Antes de começar: se um dia eu inventar uma medicação ela será azul. Quando lançaram o Viagra todos falavam do “azulzinho”. Trabalhando em hospitais psiquiátricos ouvia muito falar do temido “azulzinho”, que por sua vez era o Haldol. E recentemente quando olhamos para a foto com cápsulas brancas e azuis lembramos do remédio de nome complicado pra câncer. (Vai que eu descubro a cura da pilantragem? Ia cair muito bem em Brasília; claro, iria ser também um comprimidinho azul…)
Fosfoetanolamina. Funciona? Como um sem-número de outras substâncias em fase de teste, não se sabe. Pode ser que sim; mas pode ser que não tenha efeito algum. Pesquisando artigos com este nome, há uma (no mínimo estranha) escassez de publicações sobre o assunto. Há alguma coisa publicada sobre modelos in vitro de melanoma na década de 80, depois parecem ter esquecido a fosfoetanolamina. Muitos artigos sobre câncer se referem a ela como um veículo para outras terapias. Não obstante, uma publicação muito recente em uma revista de impacto médio observa que o efeito celular da fosfoetanolamina é semelhante ao efeito de uma vitamina que pode ser usada como quimioterápico, a menaquinona. Fora isso o que se tem até agora é muito pouco.
Justificaria a corrida pela medicação (se é que já se pode chamá-la desta maneira)? Depende. Individualmente, talvez. O câncer é uma doença difícil; quem tem ou teve alguma pessoa na família com a doença (o que não é nada incomum) bem o sabe. Esgotadas as possibilidades de tratamento curativo, a família e o paciente, não querendo se despojar dos últimos sopros de esperança, lançam-se à caça das terapias alternativas. Eu faria o mesmo. Poucos se lembram mas Linus Pauling fez o mesmo; o problema é que ele era Linus Pauling, renomado cientista. No final de sua carreira, nos anos 80 e 90, começou a defender o uso de altas doses de vitamina C para o combate ao câncer. Ele mesmo ingeria altas doses da substância e a defendia como medicação polivalente. No entanto, aos 93 anos de idade o câncer de próstata o venceu. “Quando ele estava certo, o que era mais frequente, ele estava muito, muito certo. Mas quando ele estava errado, o que ocorria de vez em quando, não havia meio de fazê-lo enxergar o erro”, dizia um velho amigo de Pauling. Muitas pesquisas posteriores mostraram que altas doses de vitamina C têm efeito igual ao do placebo no câncer.

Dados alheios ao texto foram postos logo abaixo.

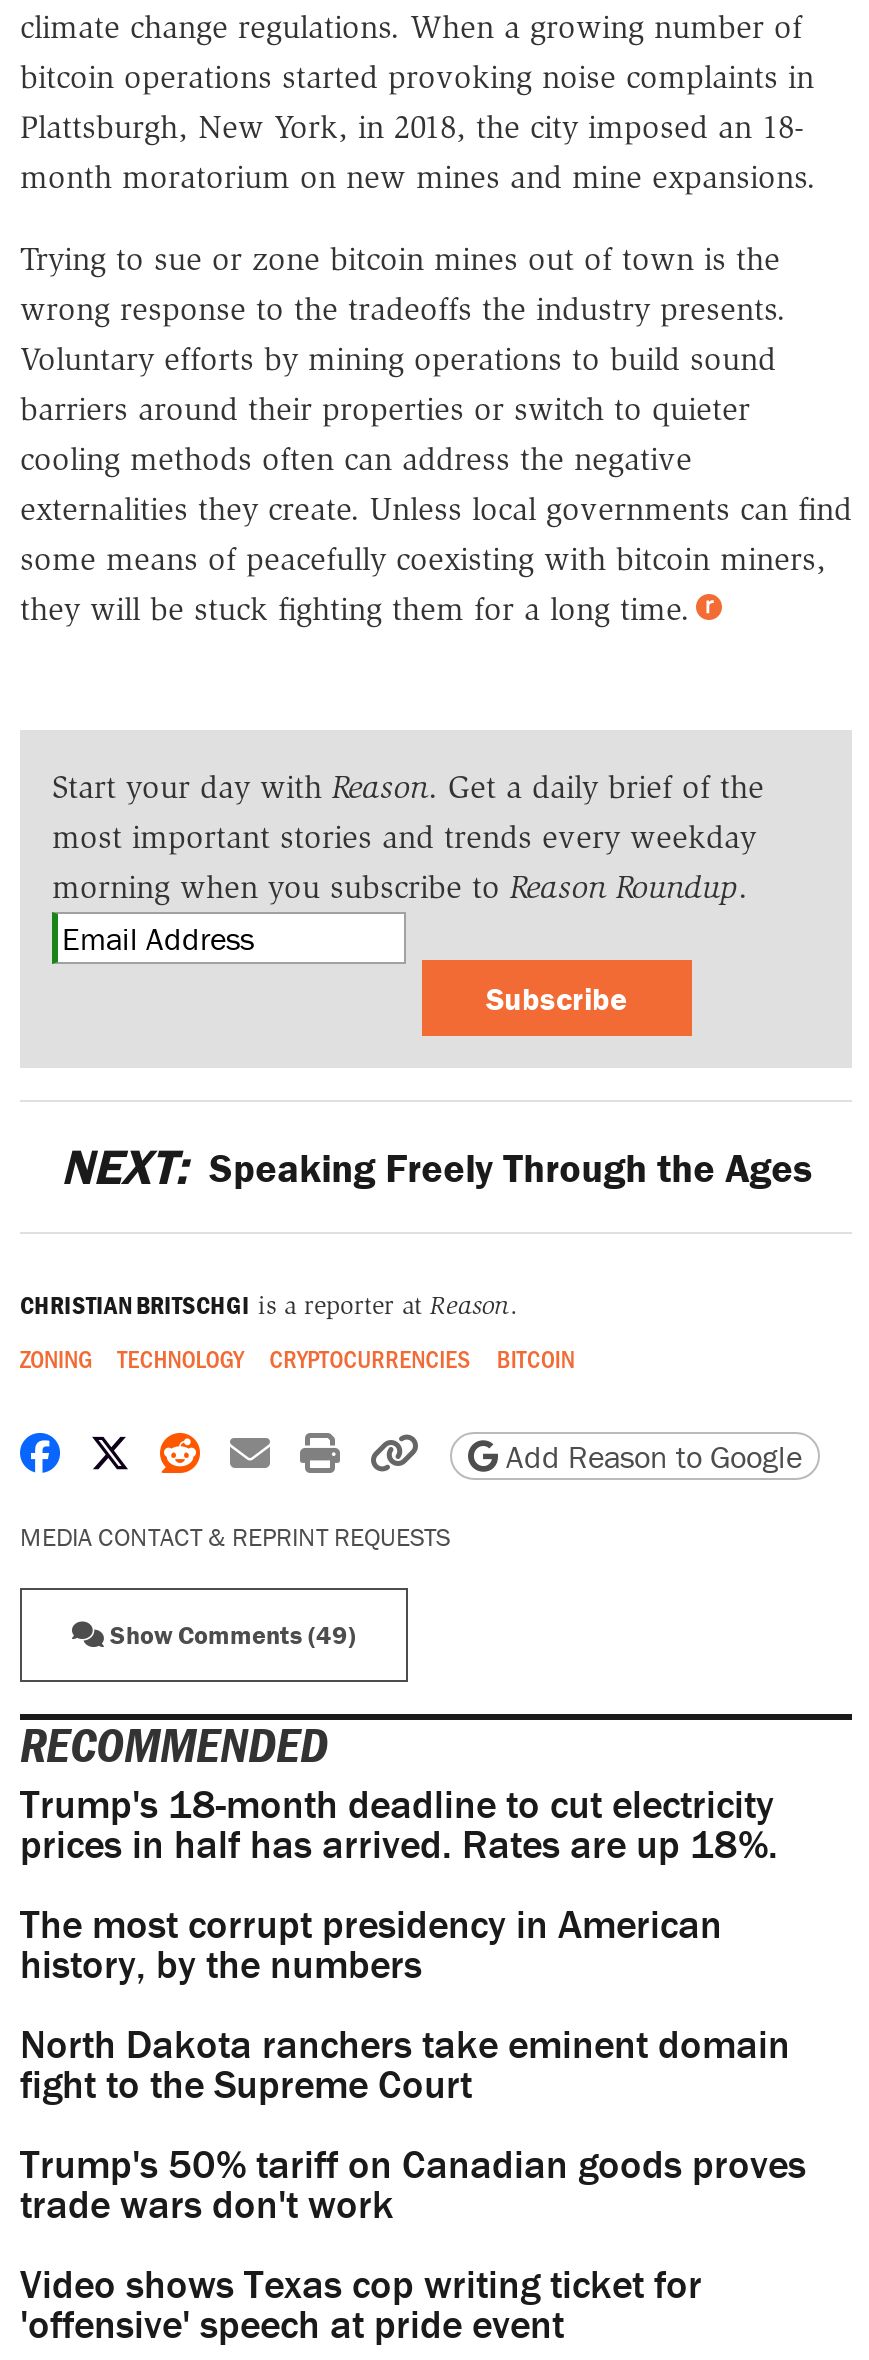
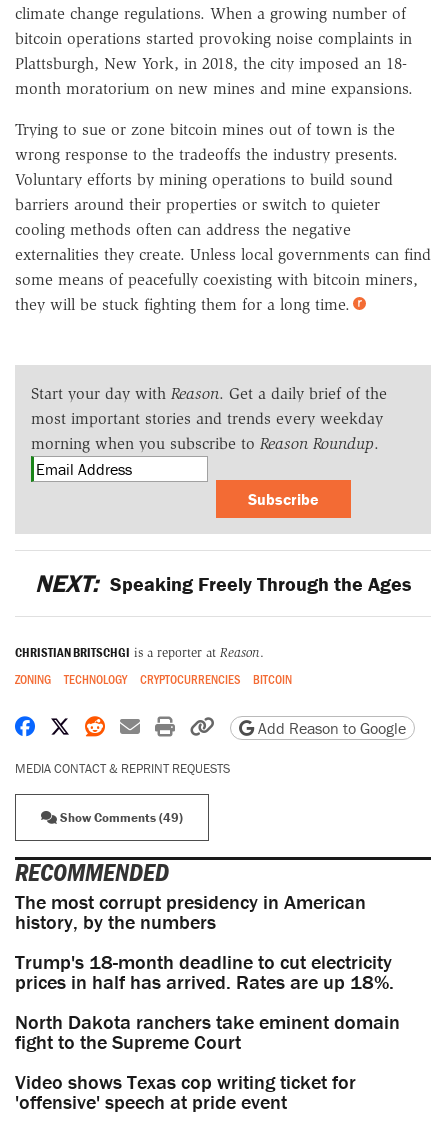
moved down: Trump's 18-month deadline to cut electricity | prices in half has arrived. Rates are up 18%.

- Trump's 50% tariff on Canadian goods proves
- trade wars don't work
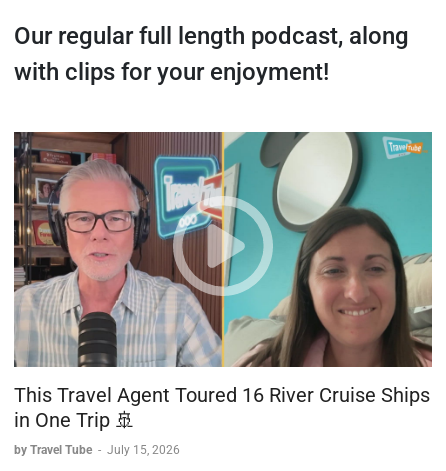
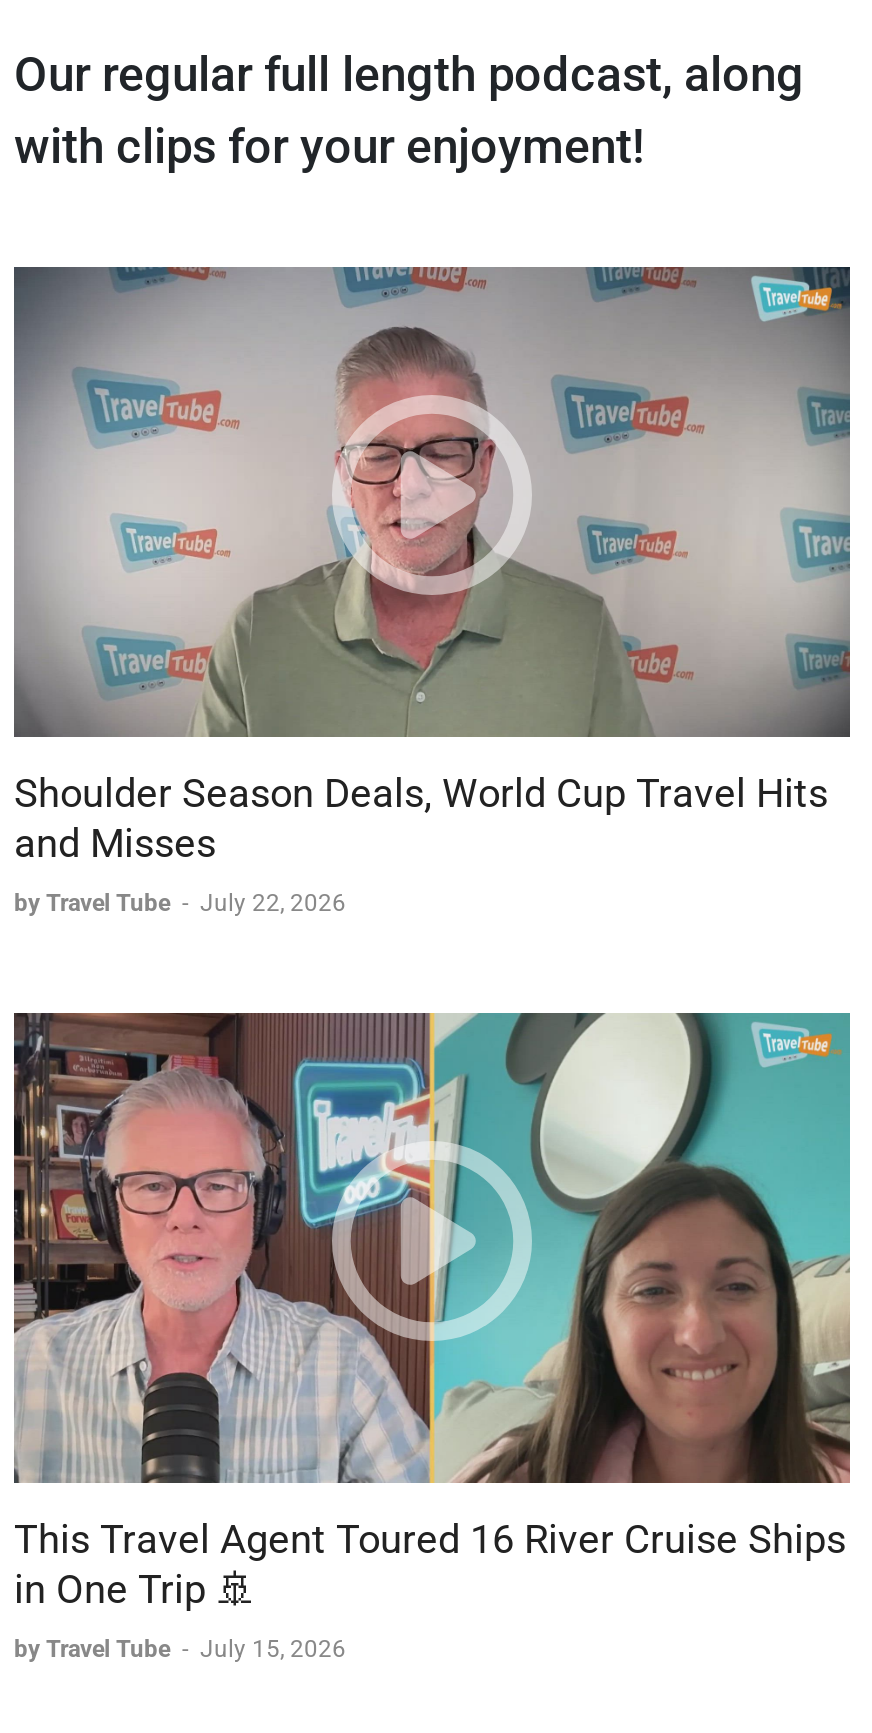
+ [image]
+ Shoulder Season Deals, World Cup Travel Hits
+ and Misses
+ by Travel Tube - July 22, 2026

Mas há duas diferenças aqui. A primeira é que a vitamina C é encontrada em qualquer farmácia. Ainda mais nos Estados Unidos, onde são vendidas aos montes em enormes potes de livre acesso nas drogarias (não sei se era assim naquela época). E por múltiplos fabricantes. Por outro lado, a fosfoetanolamina não é normalmente comercializada; não se acha fosfoetanolamina em qualquer lugar. É preciso que se mande sintetizá-la. A segunda questão é sobre saúde pública; se não há nada que comprove sua eficácia clínica (e não in vitro) contra o câncer, não há porque judicialmente obrigar uma instituição de ensino e pesquisa a produzir a substância em larga escala. Ademais, ela nem foi testada em humanos, não são conhecidos seus efeitos colaterais, como pode a USP ser obrigada a fornecê-la a pacientes através de liminares? O risco que a pessoa quer assumir, ao usar algo em teste que funciona em alguns modelos não-humanos, não pode ser assumido também por outras pessoas ou instituições além dela mesma.
Assim, a não disponibilidade da substância associada ao fato de ela ser enganosamente alardeada como “cura do câncer” dá uma ampla margem para que “pacientes e seus familiares aflitos se convertam em alvo fácil de exploradores oportunistas”, segundo comunicado da USP. Acertou em cheio.
Um dia um paciente meu perguntou sobre os efeitos do magnésio na saúde, dizendo ter visto diversos vídeos no youtube falando de seus benefícios. Alertei sobre o risco de hipermagnesemia, e respondi que até o momento não havia evidência científica de seu benefício; mas “vai que funciona”… Advogado do Diabo: uma das medicações mais eficazes em psiquiatria é um íon, o lítio. Uma molécula simples, de peso 7 g/mol, descoberta acidentalmente (a fluoxetina, o Prozac, é uma molécula muito mais complicada por exemplo, pesando 309 g/mol). Com relação ao magnésio, e à fosfoetanolamina, “vai que”… Mas do “vai que funciona”, que são os primeiros passos de uma pesquisa, que pode ser um risco que a pessoa assuma individualmente, que dá margem à propaganda enganosa e ao charlatanismo, há uma grande distância para o “sim, funciona”. E não dá pra obrigarem a USP a misturar estas coisas.